En effet, il s’est présenté sur le plateau avec les textes de Abou Zayd en disant textes à l’appui « comme vous le savez tous les deux, dans le marxisme, c’est l’infrastructure qui détermine la pensée et la superstructure, et c’est ce matérialisme que le Dr. Nasr a appliqué aux dogmes de l’islam (…), selon le marxisme, c’est l’infrastructure qui détermine la pensée », or, selon Omâra, les écrits de Abou Zayd s’inscrivent dans cette optique car pour lui le Coran est déterminé par le réel qui en constitue le fondement.

Mouhib Jaroui

Notes : 

[1] Le panarabisme de Mohammed ‘Imâra est complètement différent des nationalismes identitaires d’Occident. Son panarabisme se limite pour l’essentiel à l’arabité de la langue et refuse le sectarisme ethnique.

[2] Mohammed ‘Imâra, Ibn Rushd, faqîh al-falâsifa..wa faylasouf al-fuqahâ », 2012, p. 7.
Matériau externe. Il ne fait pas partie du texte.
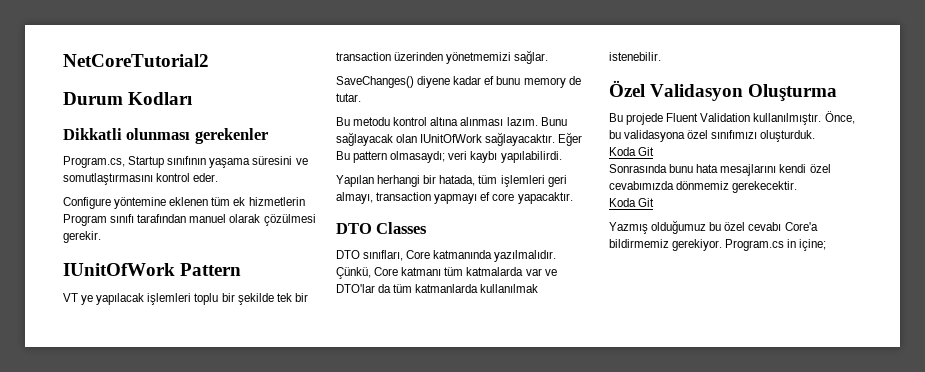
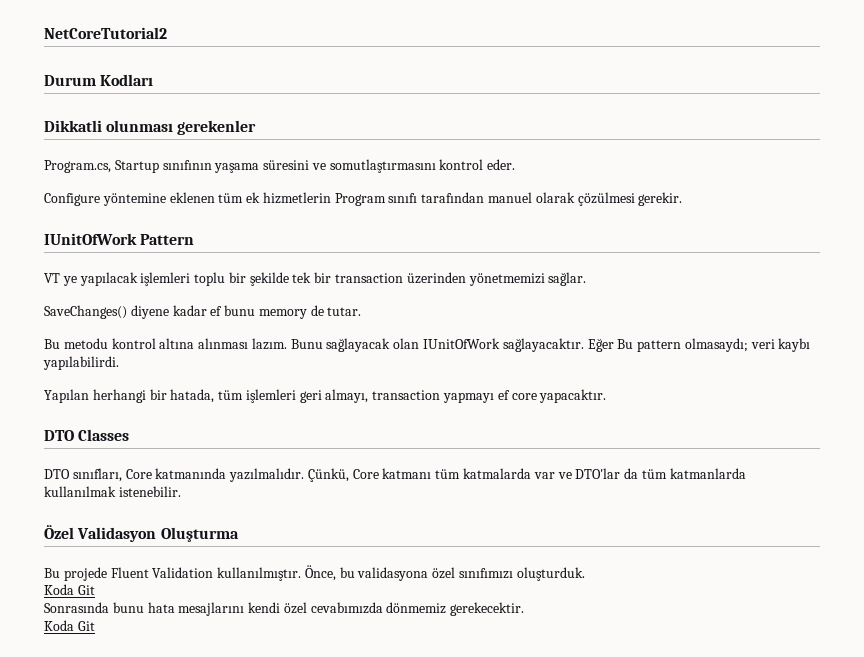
[609,220,818,234] [609,239,827,251] // Yazmış olduğumuz bu özel cevabı Core'a bildirmemiz gerekiyor. Program.cs in içine; -> (95, 626) none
[3] Lire par exemple la thèse de doctorat qui compare la pensée de ‘Imâra et Mohammed ‘Abid Al-Jâbirî : « Le projet de la renaissance entre l’islam et la laïcité. Étude sur la pensée de Mohammed ‘Omâra et Mohammed Abed Al-Jabiri », de Mohammed Ali Abou Hindî, 2010.

[4] Mohammed ‘Imâra, At-Turâth wa al-mustaqbal, 2012, p. 25.

[5] Mohammed ‘Imâra, Ibn Rushd, faqîh al-falâsifa..wa faylasouf al-fuqahâ », 2012, p. 7.

[6] Mohammed ‘Imâra, Maqâm al-‘aql fî la-islam, 2008, p. 114 (lire le chapitre 4 de la deuxième partie de l’ouvrage, et autres ouvrages sur Ibn Taymiyya du même auteur).

[7] ‘Ammar Benhammouda, Athar al-mu’tazila fî al-fikr al-islâmî al-hadîth, 2014 notons tout simplement que cet ouvrage est publié chez Mouminoune bilâ hudûd. C’est très important de le préciser…

[8] Mohammed ‘Imâra, Al-Ghazw al-fikrî, wahm am haqîqa ?, p.18.